A) Transgenic C. incerta (n = 84) and C. reinhardtii (n = 84) lines expressing xylanase demonstrated a statistically significant difference in activity by measuring the moles of product formed (μmol/s) over time (p-value 0.00116) via DiFMUX2 hydrolysis. Wild-type C. incerta (n = 3) and C. reinhardtii (n = 6) have no statistically significant difference (adjusted p-value 1.000) Fluorescence readings were measured at excitation wavelength of 355/9 nm and emission wavelength of 458/20 nm, and normalized with cell density using chlorophyll relative fluorescence unit (RFU). Threshold for positive expression (dashed line at 5.7710⁻⁵ μmol/s) was defined as three standard deviations above the mean activity level observed in the wild types. B) Two of the three highest xylanase-expressing lines from C. incerta (F1 and G3) and C. reinhardtii (D4 and G4) demonstrated the capability to degrade industrial-grade xylan after 9 days. Samples F1 and G3 from C. incerta exhibited a xylan degradation rate of 215.85 μg·min·L⁻¹ and 305.06 μg·min⁻¹·L⁻¹, respectively. Samples D4 and G4 from C. reinhardtii exhibited a xylan degradation rate of 382.14 μg·min⁻¹·L⁻¹ and 626.02 μg·min⁻¹·L⁻¹, respectively.

Figure 4.. Comparable PHL7 activity levels between C. incerta and C. reinhardtii based on Impranil^® DLN degradation assays.

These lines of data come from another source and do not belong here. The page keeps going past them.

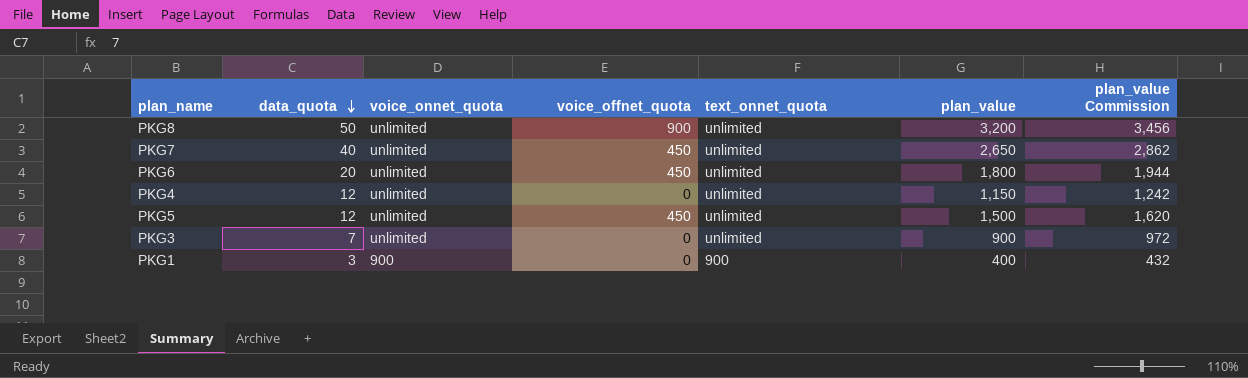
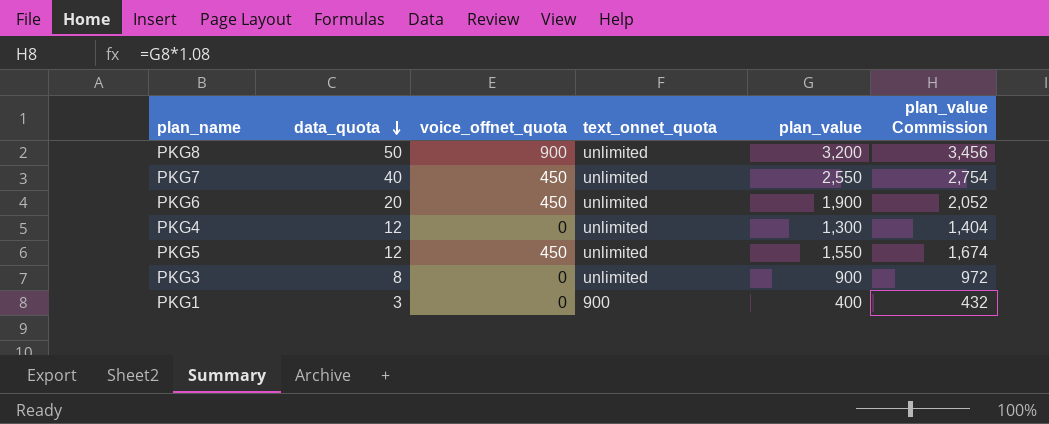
column voice_onnet_quota | position: 3 -> none
PKG7 | plan_value: 2,650 -> 2,550
PKG7 | plan_value Commission: 2,862 -> 2,754
PKG6 | plan_value: 1,800 -> 1,900
PKG6 | plan_value Commission: 1,944 -> 2,052
PKG4 | plan_value: 1,150 -> 1,300
PKG4 | plan_value Commission: 1,242 -> 1,404
PKG5 | plan_value: 1,500 -> 1,550
PKG5 | plan_value Commission: 1,620 -> 1,674
PKG3 | data_quota: 7 -> 8

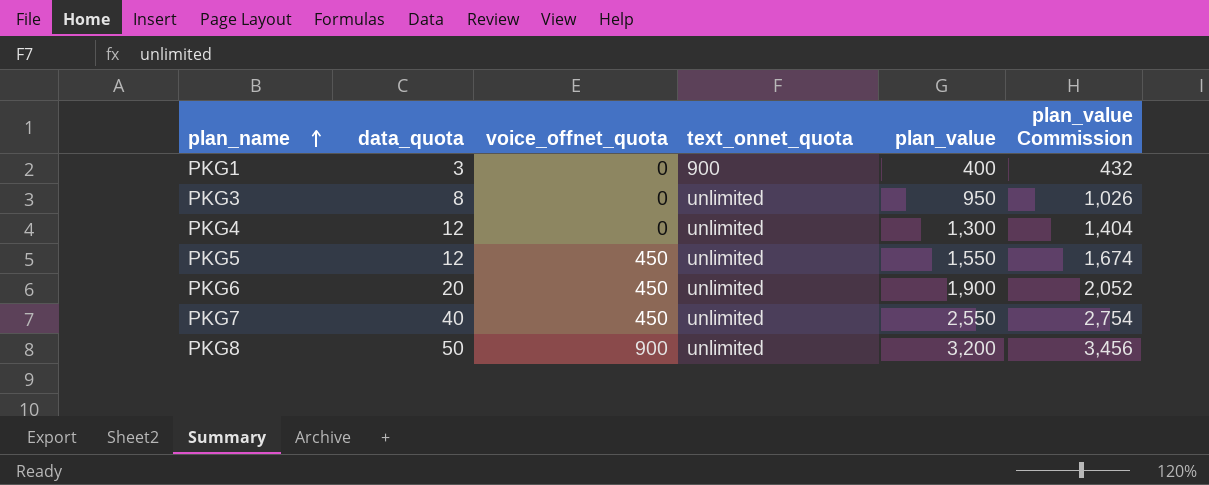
row order: data_quota descending -> plan_name ascending
PKG3 | plan_value: 900 -> 950
PKG3 | plan_value Commission: 972 -> 1,026

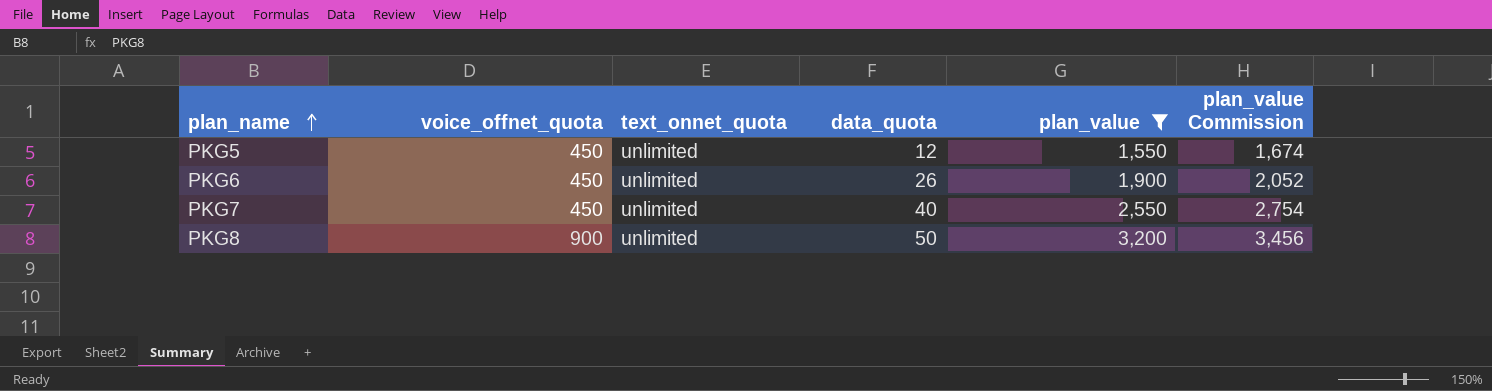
filter: none -> plan_value >= 1,550
column data_quota | position: 2 -> 4
PKG6 | data_quota: 20 -> 26

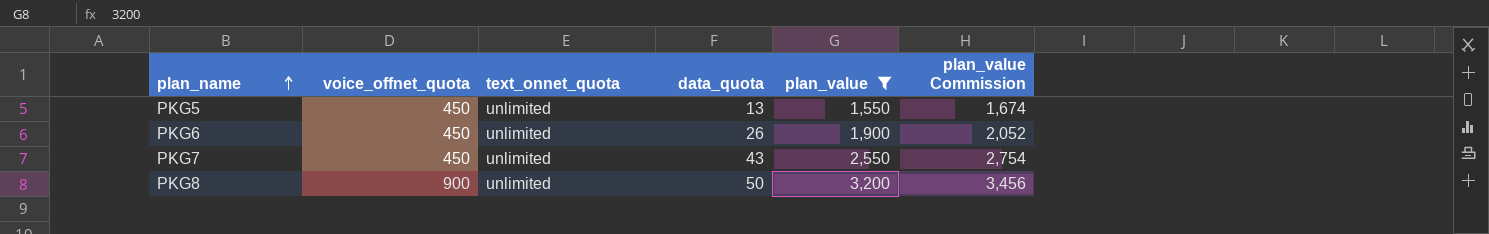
PKG5 | data_quota: 12 -> 13
PKG7 | data_quota: 40 -> 43

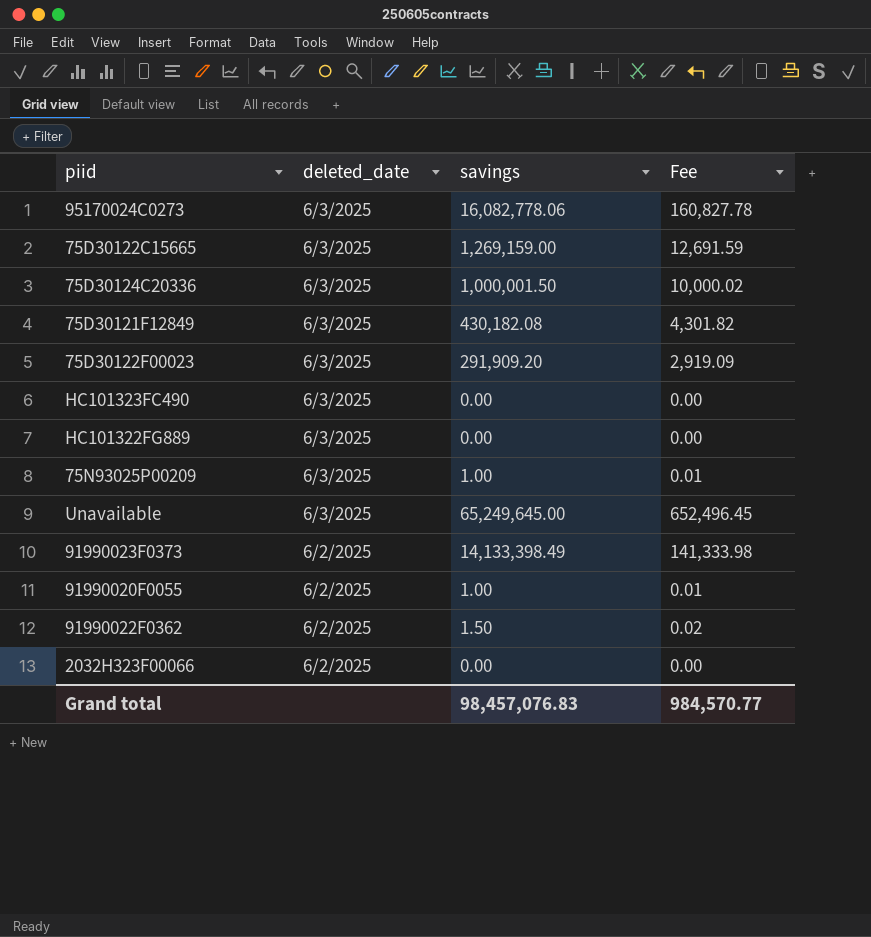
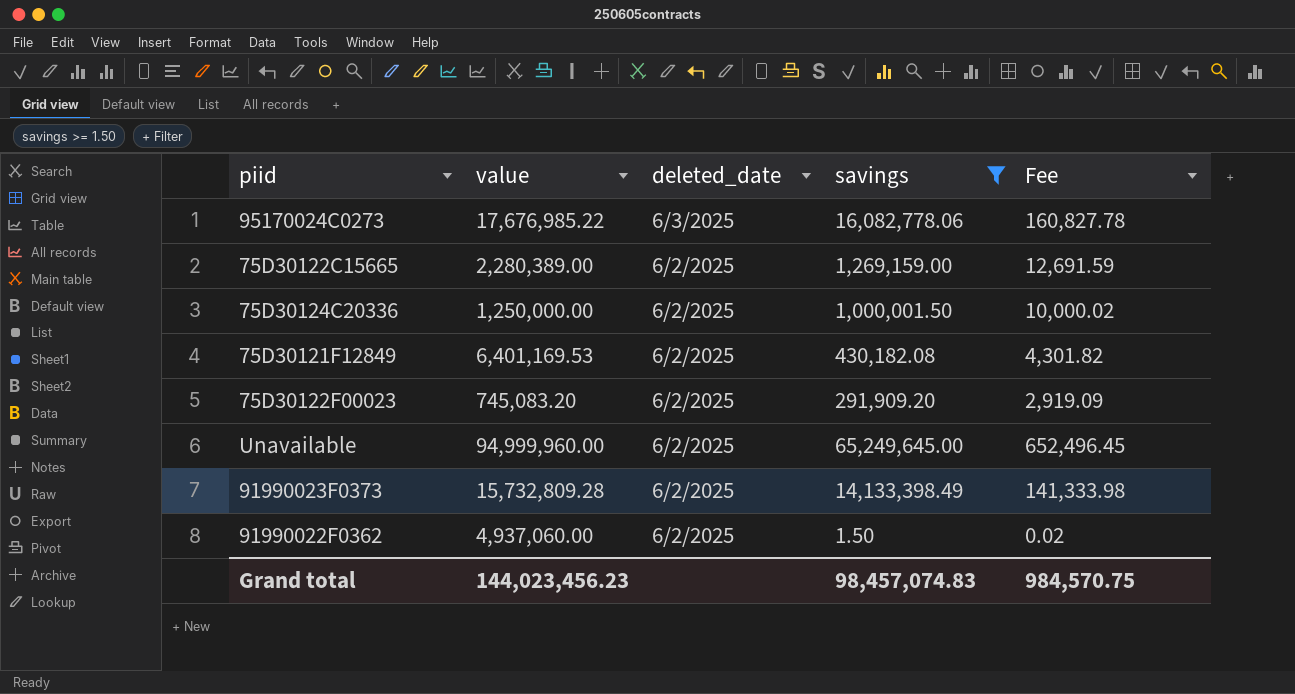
filter: none -> savings >= 1.50
column value | position: none -> 2
75D30122C15665 | deleted_date: 6/3/2025 -> 6/2/2025
75D30124C20336 | deleted_date: 6/3/2025 -> 6/2/2025
75D30121F12849 | deleted_date: 6/3/2025 -> 6/2/2025
75D30122F00023 | deleted_date: 6/3/2025 -> 6/2/2025
Unavailable | deleted_date: 6/3/2025 -> 6/2/2025
Grand total | savings: 98,457,076.83 -> 98,457,074.83
Grand total | Fee: 984,570.77 -> 984,570.75

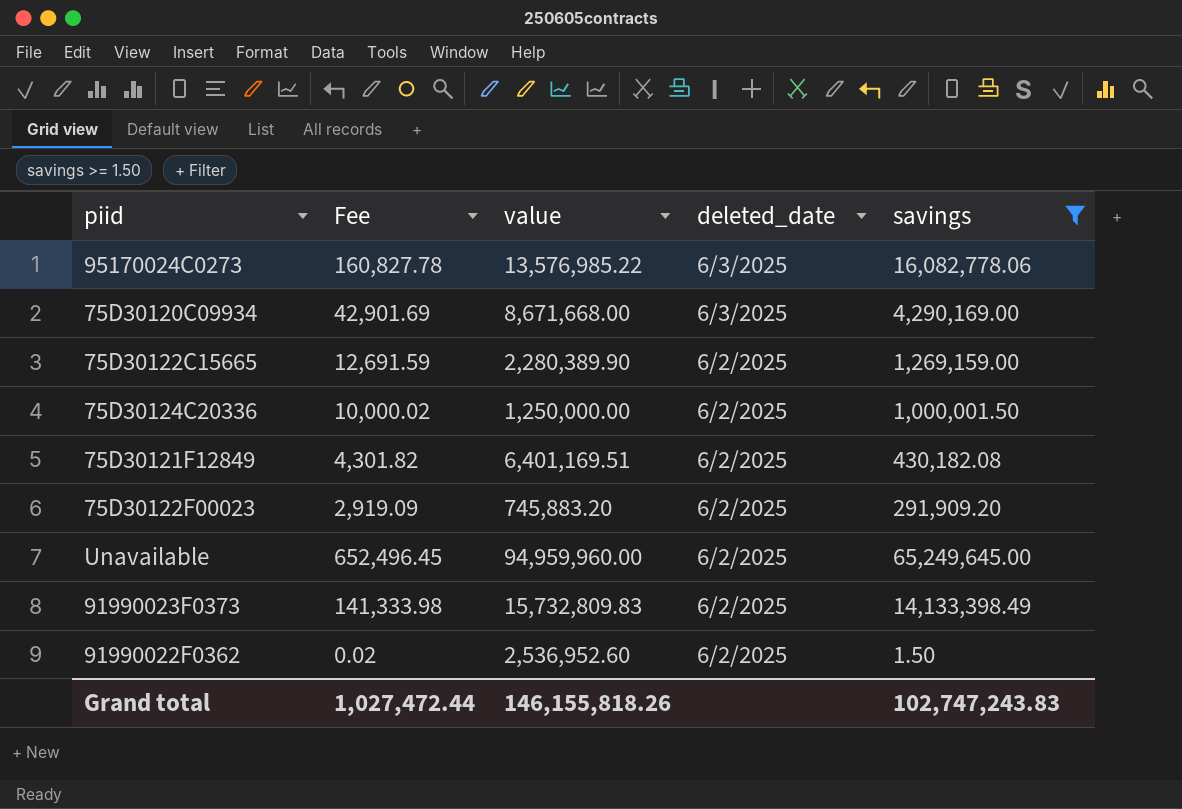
column Fee | position: 5 -> 2
95170024C0273 | value: 17,676,985.22 -> 13,576,985.22
row 75D30120C09934: none -> 42,901.69 | 8,671,668.00 | 6/3/2025 | 4,290,169.00
75D30122C15665 | value: 2,280,389.00 -> 2,280,389.90
75D30121F12849 | value: 6,401,169.53 -> 6,401,169.51
75D30122F00023 | value: 745,083.20 -> 745,883.20
Unavailable | value: 94,999,960.00 -> 94,959,960.00
91990023F0373 | value: 15,732,809.28 -> 15,732,809.83
91990022F0362 | value: 4,937,060.00 -> 2,536,952.60
Grand total | Fee: 984,570.75 -> 1,027,472.44
Grand total | value: 144,023,456.23 -> 146,155,818.26
Grand total | savings: 98,457,074.83 -> 102,747,243.83

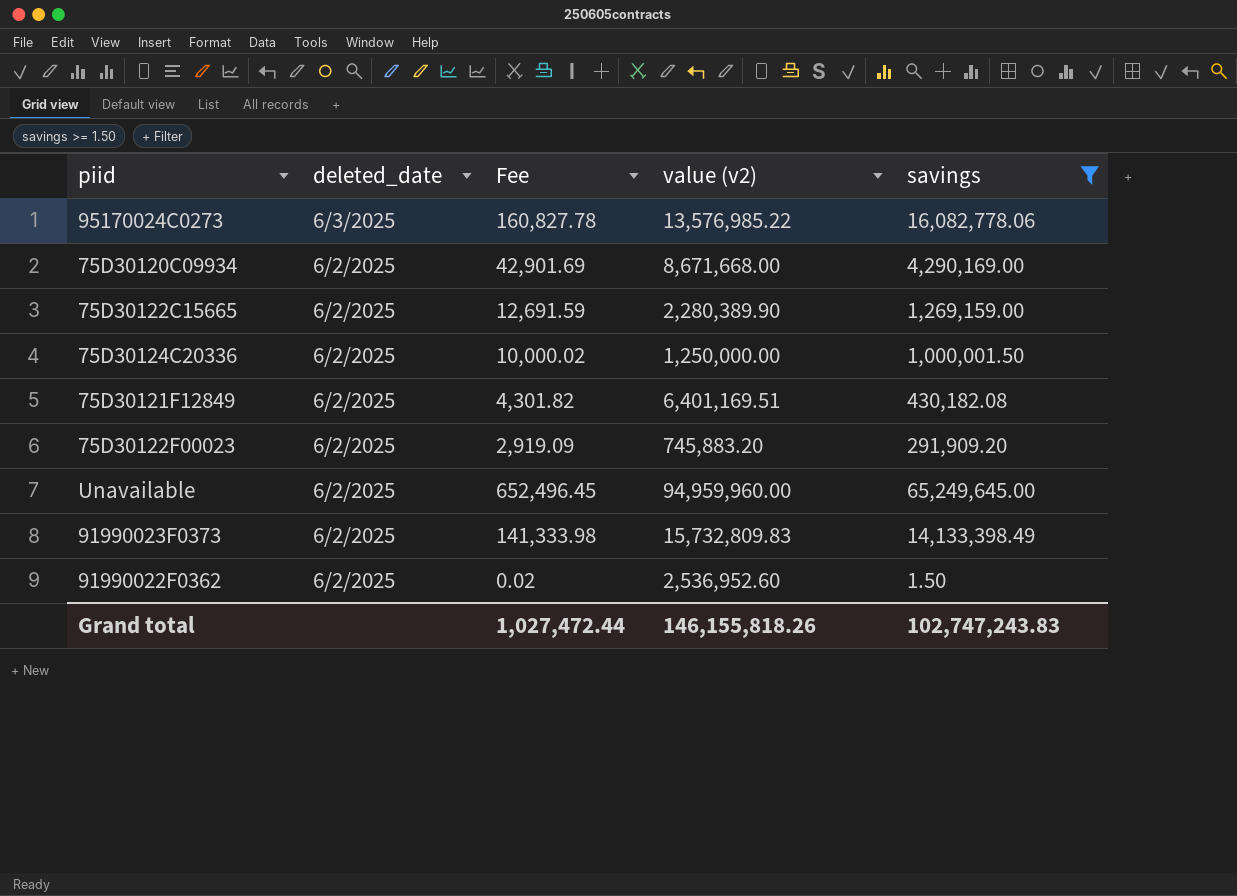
column deleted_date | position: 4 -> 2
column name: value -> value (v2)
75D30120C09934 | deleted_date: 6/3/2025 -> 6/2/2025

A) After 7 days, 52 halos (51/81, 62.963%) were observed for C. incerta (left) and 61 halos (61/84, 72.619%) for C. reinhardtii (right) on the TAP agar plates containing 0.5% (v/v) Impranil^® DLN. For both replica plates, wells A1 to G12 represent potential transformants, wells H1 to H6 represent the respective wild types, and wells H7 to H12 represent blanks. B) The Impranil^® DLN activity assay demonstrated a statistically significant difference in activity (i.e., change in OD at 350 nm over 14 days) between the transgenic C. incerta and C. reinhardtii lines (p-value 1.918 x 10-6). For C. incerta and C. reinhardtii, 23.457% (19/81) and 53.762% (46/84), respectively, of the colonies displayed a negative absorbance slope. Threshold for positive expression (blue dashed line at ΔOD −0.139 for C. incerta and green dashed line at ΔOD −0.113 for C. reinhardtii) was defined as three standard deviations below the mean activity level observed in the wild types.

Figure 5.. Hybridizations of C. incerta holding bleomycin resistance and C. reinhardtii holding hygromycin B resistance

A) Hybridizations were performed and 129 colonies were obtained on TAP agar plates containing 15 μg/mL zeocin and 30 μg/mL hygromycin. B) Four hybrids (D11, D9, E2, C10) that exhibited resistance to zeocin and hygromycin (and the parent strains) were plated onto TAP agar plates containing only 15 μg/mL zeocin, only 30 μg/mL hygromycin, or both 15 μg/mL zeocin and 30 μg/mL hygromycin. C) PCR analyses for the presence of bleomycin and hygromycin B resistance genes in the four hybrids, but amplicons for only 3 hybrids (D11, D9, C10) were obtained. The expected sizes of the PCR products were 500 bps for bleomycin and 162 bps for hygromycin B.